### Exercise directions
The printed result should hold only the lines from the opening of the data through the line bearing "[122,407,311,431] --output_mode=: ->", exactly as given and without pictures.

### The input
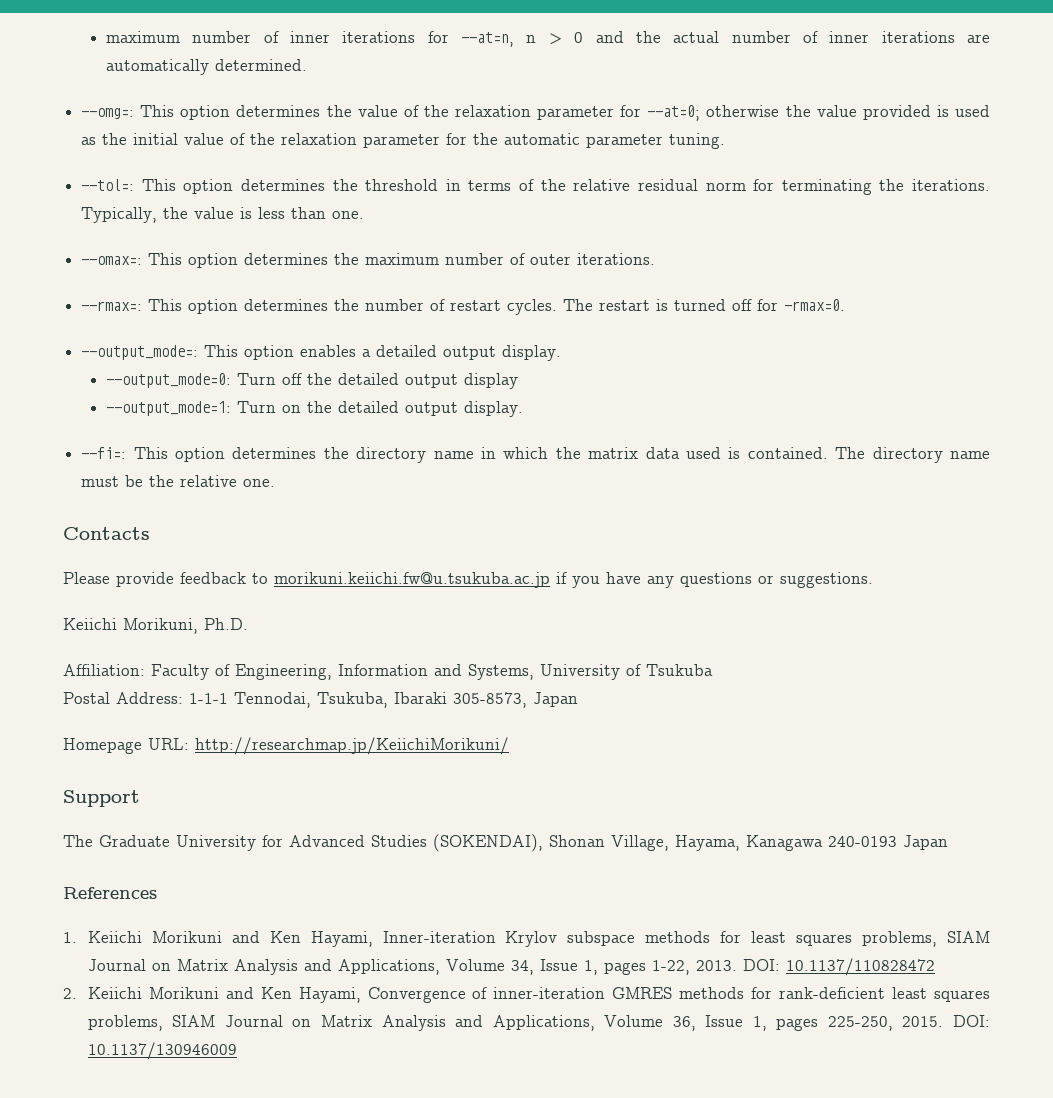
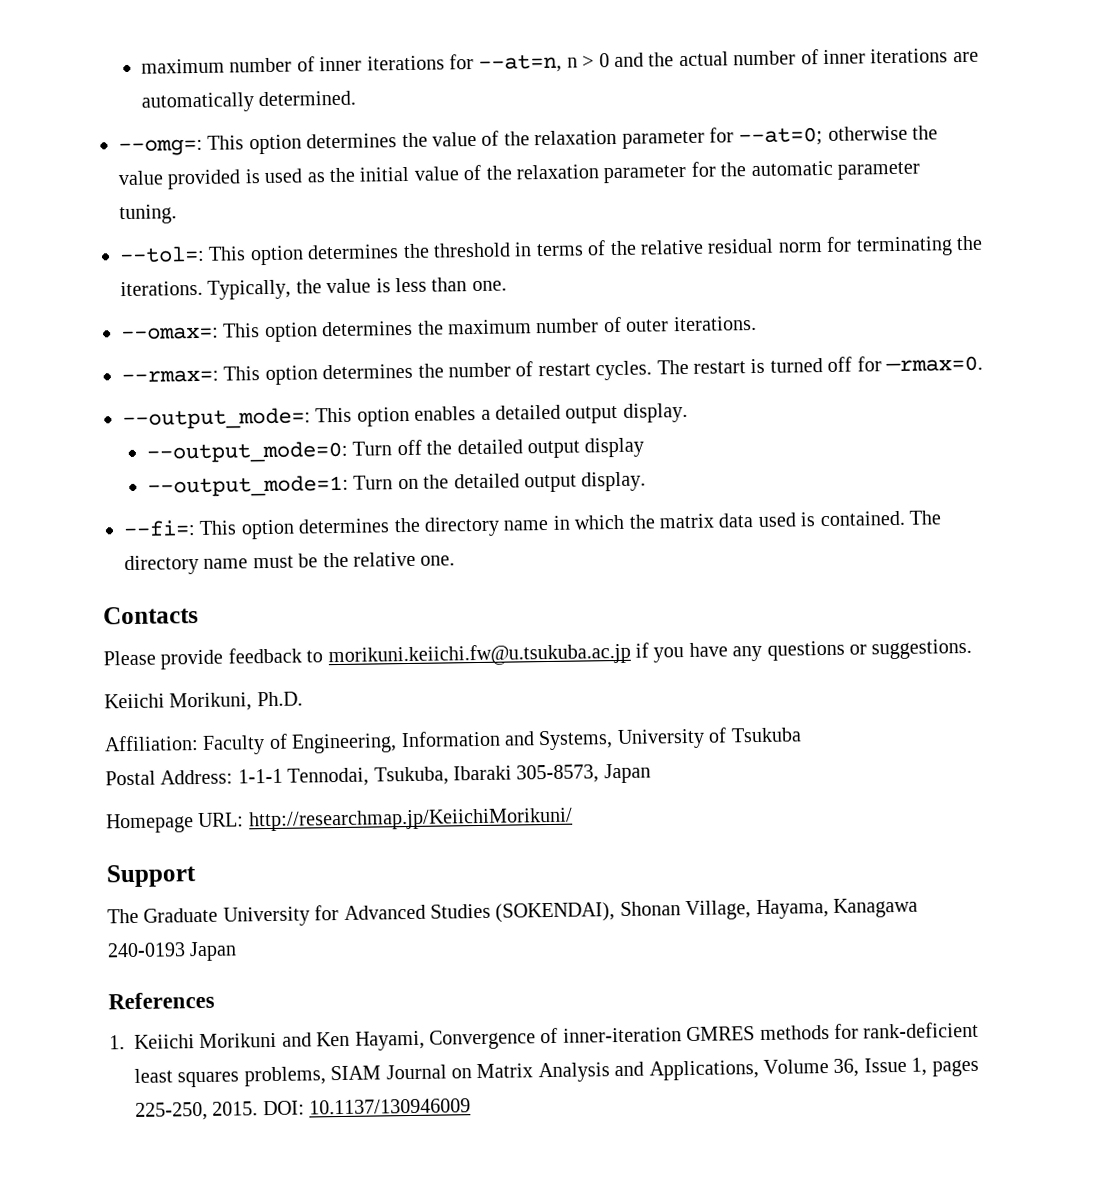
[382,931,990,947] [87,958,935,976] [63,987,361,1003] Inner-iteration Krylov subspace methods for least squares problems, SIAM Journal on Matrix Analysis and Applications, Volume 34, Issue 1, pages 1-22, 2013. DOI: 10.1137/110828472 // 2. Keiichi Morikuni and Ken Hayami, -> (425, 1040) none

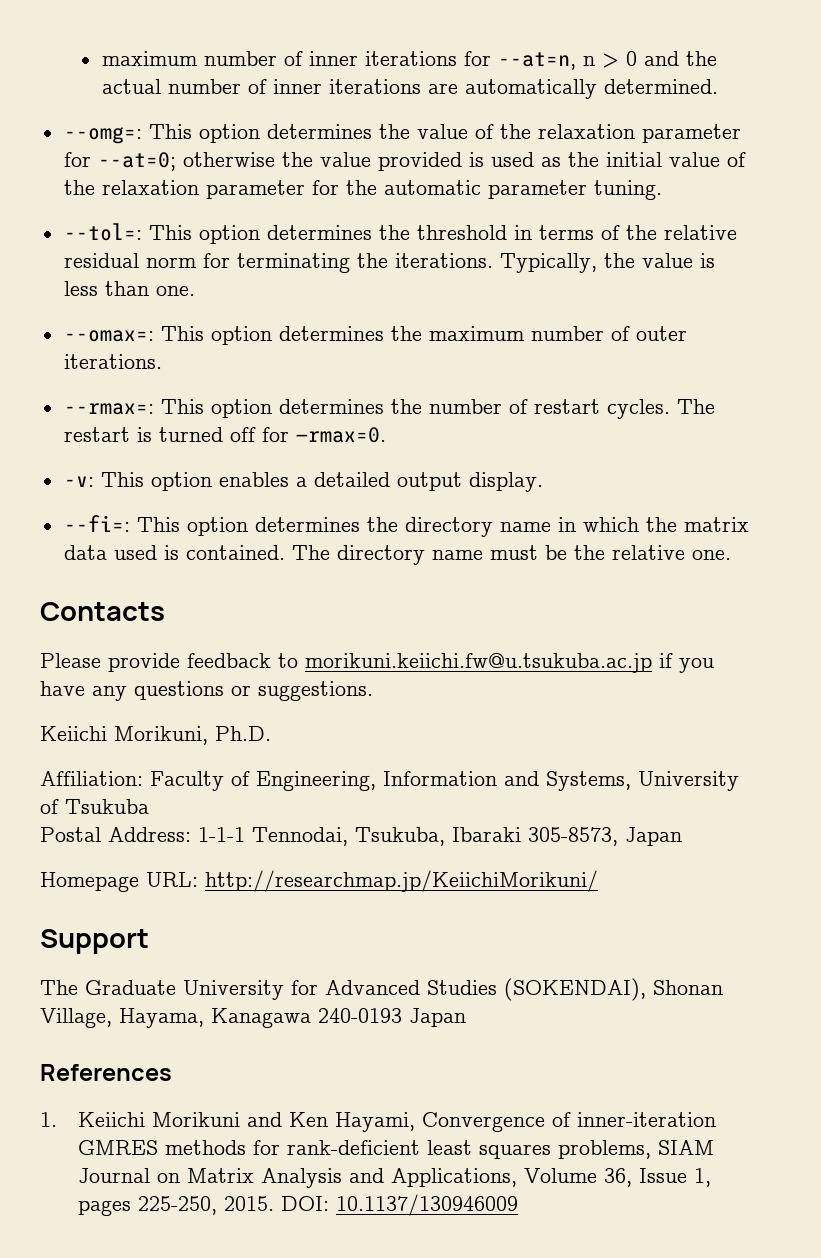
[122,407,311,431] --output_mode=: -> [63,476,94,487] -v:
[145,437,645,464] [146,471,647,498] // --output_mode=0: Turn off the detailed output display // --output_mode=1: Turn on the detailed output display. -> (543, 482) none

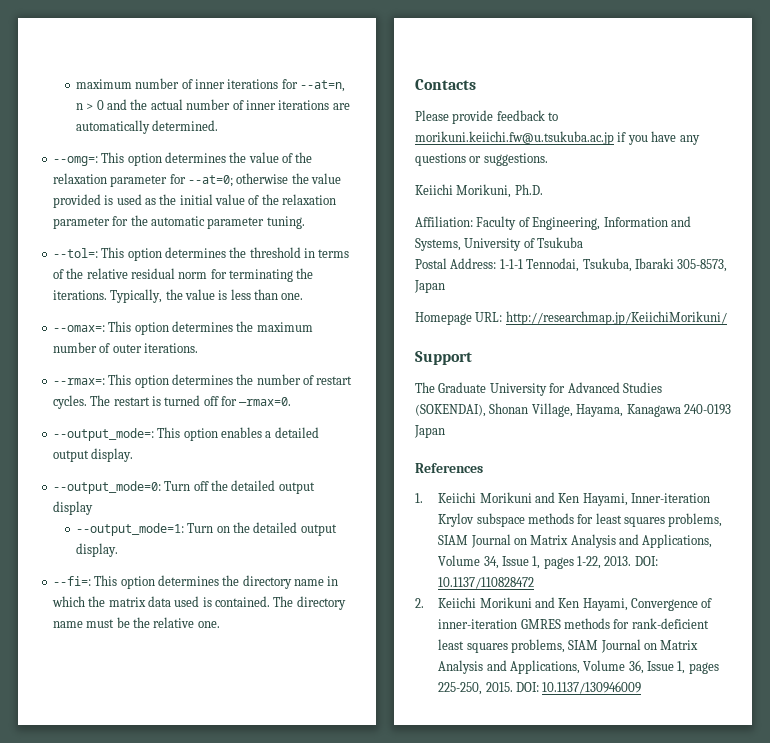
[63,476,94,487] -v: -> [52,428,154,441] --output_mode=:
(543, 482) none -> [52,480,315,494] [52,501,93,515] [75,522,337,536] [75,543,118,557] // --output_mode=0: Turn off the detailed output display // --output_mode=1: Turn on the detailed output display.
(416, 1122) none -> [631,493,711,503] [438,513,723,527] [438,534,713,548] [438,555,658,569] [438,577,535,589] [415,597,628,611] Inner-iteration Krylov subspace methods for least squares problems, SIAM Journal on Matrix Analysis and Applications, Volume 34, Issue 1, pages 1-22, 2013. DOI: 10.1137/110828472 // 2. Keiichi Morikuni and Ken Hayami,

### Finished exercise
[382,931,990,947] [87,958,935,976] [63,987,361,1003] Inner-iteration Krylov subspace methods for least squares problems, SIAM Journal on Matrix Analysis and Applications, Volume 34, Issue 1, pages 1-22, 2013. DOI: 10.1137/110828472 // 2. Keiichi Morikuni and Ken Hayami, -> (425, 1040) none

[122,407,311,431] --output_mode=: -> [63,476,94,487] -v:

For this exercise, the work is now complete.